Dans le
temps, l'on se berçait aux douceurs du temps des cerises. On le fait,
aujourd'hui autrement, car le temps est au temps des oignons. Nous pivotons
dans une corbeille à moitié pleine le long des étals inabordables. Si un légume
ordinaire court et jette ses fantasmes et fait soupirer la ménagère, l'autre
sourit en faisant pleurer. Ainsi, c'est au tour de ces cageots d'observer le
regard passif des clients et semblent les prendre en toute dérision. L'œil ne
tombe à priori que sur le chiffre d'un écriteau avant de ne s'évaporer dans le
tracas des autres produits. L'on ne regarde plus ni la qualité, ni la fraîcheur
tant celles-ci sont en flammes, tant leur abord reste otage de combien ça
coûte. Parfois, l'on ne pose plus de telles questions, l'on passe et parfois
l'on repasse tout en zyeutant ou un fruit défendu ou un légume anobli. La
banane qui se suspend en l'air et qui tente d'assurer un écart dans son envol,
à tout autre fruit qui aurait frôlé un certain égalitarisme bien orchestré par
un oignon devenu, en ces temps acides un monarque intouchable. Le problème
n'est ni une question de semence ni une autre de rareté. Tout simplement, une
affaire de spéculation. L'avidité a gagné sans raison le cœur de l'on ne sait
qui, du producteur, du grossiste ou du détaillant ? Il y a aussi ce parasite du
circuit commercial qu'est l'entrepositaire, le stockeur ou le proprio de
chambres froides clandestines. La justice est à saluer pour les lourdes peines
infligées. Encore que ça reste apparemment peu dissuasif. Que faire face à cet
oignon qui pue et que la saveur de la marmite désire ardemment ? Elle peut s'en
passer des cuisses de poulet ou du jarret de bœuf car un cube de Jambo en donne du goût, mais de cet oignon-là, le zapper
devient un casse-tête de potager, une problématique de haute complexité
culinaire. La folie s'est emparée de tout. Pourvu qu'elle n'atteigne pas la mie
du pain ou la poudre de lait. Le marché n'est plus un espace de satisfaction
facile de tout besoin vital. Il est devenu pour beaucoup, presque un abattoir,
un autel de sacrifice où l'on y va juste pour un scalpel ou un dépeçage
obligatoire dans un sens et volontaire dans l'autre. Les gens ont peur de ce
marché incendiaire, de ces emplettes déchirant davantage les poches trouées et
vidant de jour en jour celles qui résistent encore.
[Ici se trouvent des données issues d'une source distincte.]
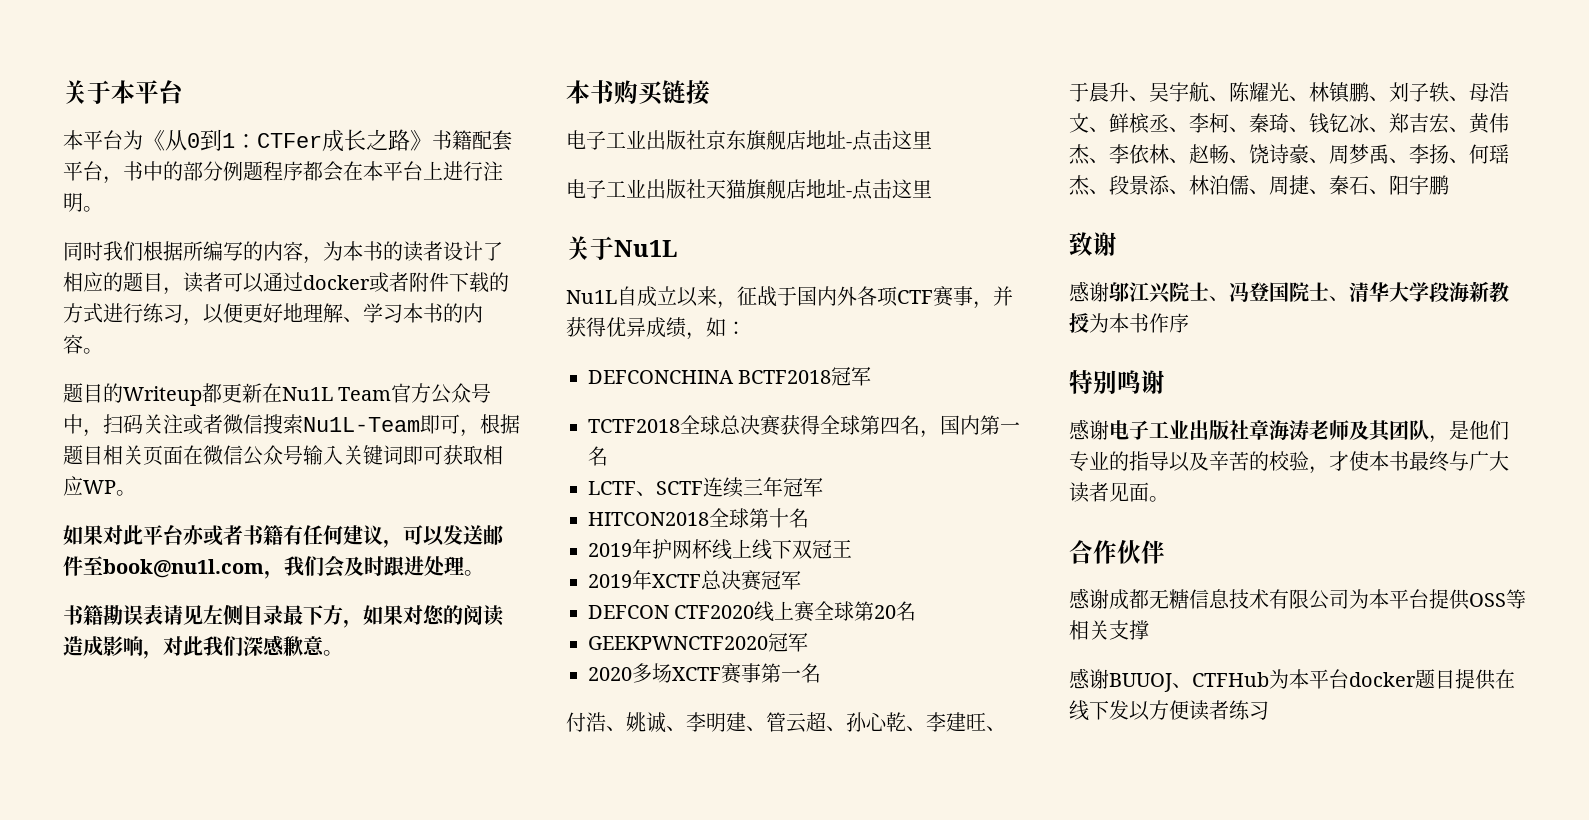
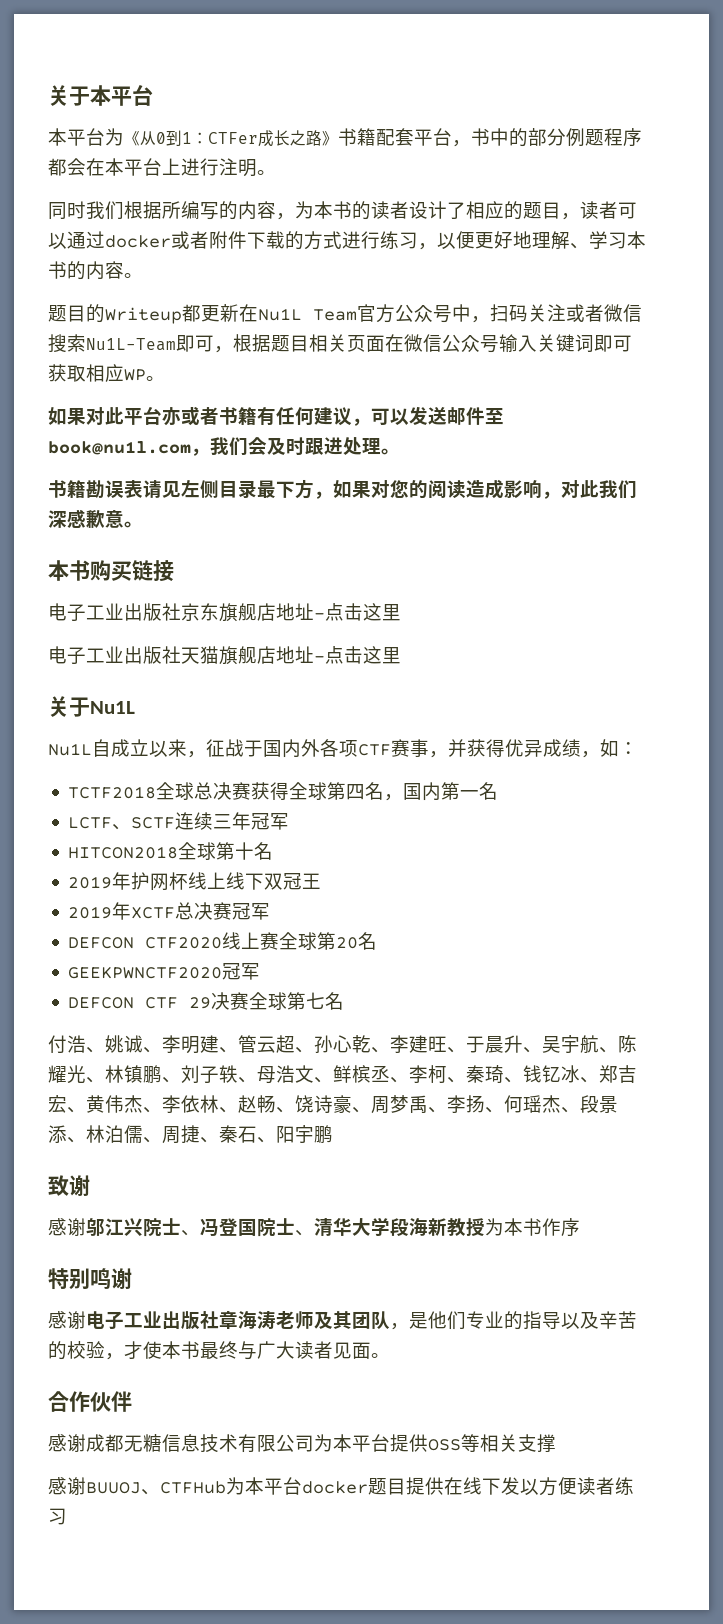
[588,366,872,386] // DEFCONCHINA BCTF2018冠军 -> (638, 748) none
[588,663,801,684] 2020多场XCTF赛事第一 -> [68,992,326,1010] DEFCON CTF 29决赛全球第七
Est-ce cela la loi
implacable de l'offre et de la demande ? Est-ce cela le concept d'un État
social ? Est-ce cela l'harmonie théorique salaire/prix ? Est-ce cela la vertu
de religieux qui prônent aux premiers rangs gratitude et mansuétude ? Est-ce
cela une société d'entraide. De ce temps-là, on en est assez loin où l'oignon
ne faisait pleurer que des femmes en cuisine. Il le fait maintenant pour les
hommes et les femmes. Il trône aux hauteurs de l'indispensable et se pavane dans
les caissons du luxe. C'est l'ère où le gâteau n'a plus besoin d'une cerise
mais d'un pauvre et orgueilleux oignon. Heureusement que c'est cyclique, l'on a
bien connu de telles situations et tout s'arrangera lorsque chacun n'aura qu'à
s'occuper de ses oignons.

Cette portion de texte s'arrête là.